WORK TO COMPLETE: In the entries below, find the line with "- Apr 22, 2016 307 views" and print exactly every line from there up to and including the line with "ore 17.00, Sala", with no other lines.

RECORDS SUPPLIED:
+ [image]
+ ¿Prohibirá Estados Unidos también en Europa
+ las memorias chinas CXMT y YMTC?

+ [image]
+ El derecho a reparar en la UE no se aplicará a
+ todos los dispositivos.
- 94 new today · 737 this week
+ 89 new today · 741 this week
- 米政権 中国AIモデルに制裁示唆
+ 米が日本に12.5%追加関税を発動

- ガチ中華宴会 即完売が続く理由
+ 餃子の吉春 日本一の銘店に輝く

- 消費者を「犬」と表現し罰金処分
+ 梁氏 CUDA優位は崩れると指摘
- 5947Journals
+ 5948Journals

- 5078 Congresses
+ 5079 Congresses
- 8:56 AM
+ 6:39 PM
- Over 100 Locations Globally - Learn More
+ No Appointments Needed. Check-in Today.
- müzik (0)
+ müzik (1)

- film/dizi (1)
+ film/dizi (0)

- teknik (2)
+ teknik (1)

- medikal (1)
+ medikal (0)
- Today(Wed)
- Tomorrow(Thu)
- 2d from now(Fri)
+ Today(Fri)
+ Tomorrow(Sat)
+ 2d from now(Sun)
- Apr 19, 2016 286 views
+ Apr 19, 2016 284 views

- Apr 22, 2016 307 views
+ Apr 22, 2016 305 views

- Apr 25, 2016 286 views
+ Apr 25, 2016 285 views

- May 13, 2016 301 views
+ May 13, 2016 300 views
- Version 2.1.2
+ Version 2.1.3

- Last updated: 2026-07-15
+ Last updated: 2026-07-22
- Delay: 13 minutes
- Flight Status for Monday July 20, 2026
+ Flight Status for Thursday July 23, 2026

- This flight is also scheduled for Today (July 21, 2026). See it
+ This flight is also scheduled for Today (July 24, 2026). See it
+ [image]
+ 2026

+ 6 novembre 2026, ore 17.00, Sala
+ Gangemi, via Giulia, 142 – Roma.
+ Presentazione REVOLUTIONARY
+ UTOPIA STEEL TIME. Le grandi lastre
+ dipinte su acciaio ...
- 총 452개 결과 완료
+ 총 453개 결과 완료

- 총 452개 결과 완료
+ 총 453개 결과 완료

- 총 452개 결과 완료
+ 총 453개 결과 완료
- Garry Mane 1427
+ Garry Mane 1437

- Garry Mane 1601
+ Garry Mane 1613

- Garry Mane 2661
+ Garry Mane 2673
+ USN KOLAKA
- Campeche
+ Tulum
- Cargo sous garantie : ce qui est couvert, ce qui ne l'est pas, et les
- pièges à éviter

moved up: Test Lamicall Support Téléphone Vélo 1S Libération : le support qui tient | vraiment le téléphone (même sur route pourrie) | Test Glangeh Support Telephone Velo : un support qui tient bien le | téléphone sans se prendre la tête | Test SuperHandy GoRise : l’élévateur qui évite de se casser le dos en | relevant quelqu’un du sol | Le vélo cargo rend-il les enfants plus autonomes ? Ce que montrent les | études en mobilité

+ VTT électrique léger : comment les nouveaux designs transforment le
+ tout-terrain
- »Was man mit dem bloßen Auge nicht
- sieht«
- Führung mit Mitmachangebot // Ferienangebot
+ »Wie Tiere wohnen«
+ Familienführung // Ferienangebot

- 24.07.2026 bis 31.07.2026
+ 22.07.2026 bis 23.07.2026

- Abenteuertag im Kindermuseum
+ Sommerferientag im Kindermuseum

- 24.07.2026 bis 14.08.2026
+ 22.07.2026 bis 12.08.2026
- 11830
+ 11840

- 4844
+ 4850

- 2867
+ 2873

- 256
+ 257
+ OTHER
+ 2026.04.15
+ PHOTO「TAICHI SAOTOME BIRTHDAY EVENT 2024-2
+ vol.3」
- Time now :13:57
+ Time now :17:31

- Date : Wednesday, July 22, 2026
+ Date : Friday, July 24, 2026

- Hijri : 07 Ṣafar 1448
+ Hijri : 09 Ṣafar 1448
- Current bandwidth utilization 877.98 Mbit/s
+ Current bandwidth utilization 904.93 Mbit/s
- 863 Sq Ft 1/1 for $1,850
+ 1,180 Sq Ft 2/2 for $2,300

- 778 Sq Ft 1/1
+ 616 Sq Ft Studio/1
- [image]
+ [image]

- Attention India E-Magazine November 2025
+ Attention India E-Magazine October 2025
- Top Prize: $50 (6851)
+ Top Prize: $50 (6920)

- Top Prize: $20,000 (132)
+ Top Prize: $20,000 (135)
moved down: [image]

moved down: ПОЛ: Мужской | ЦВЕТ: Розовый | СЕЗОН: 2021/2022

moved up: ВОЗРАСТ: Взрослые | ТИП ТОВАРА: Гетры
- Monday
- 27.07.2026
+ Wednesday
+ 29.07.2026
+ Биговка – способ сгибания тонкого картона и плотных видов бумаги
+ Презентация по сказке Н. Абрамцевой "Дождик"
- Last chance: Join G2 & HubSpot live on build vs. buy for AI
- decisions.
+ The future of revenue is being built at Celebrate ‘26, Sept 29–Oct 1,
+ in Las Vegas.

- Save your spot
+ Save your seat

REPLY:
- Apr 22, 2016 307 views
+ Apr 22, 2016 305 views

- Apr 25, 2016 286 views
+ Apr 25, 2016 285 views

- May 13, 2016 301 views
+ May 13, 2016 300 views
- Version 2.1.2
+ Version 2.1.3

- Last updated: 2026-07-15
+ Last updated: 2026-07-22
- Delay: 13 minutes
- Flight Status for Monday July 20, 2026
+ Flight Status for Thursday July 23, 2026

- This flight is also scheduled for Today (July 21, 2026). See it
+ This flight is also scheduled for Today (July 24, 2026). See it
+ [image]
+ 2026

+ 6 novembre 2026, ore 17.00, Sala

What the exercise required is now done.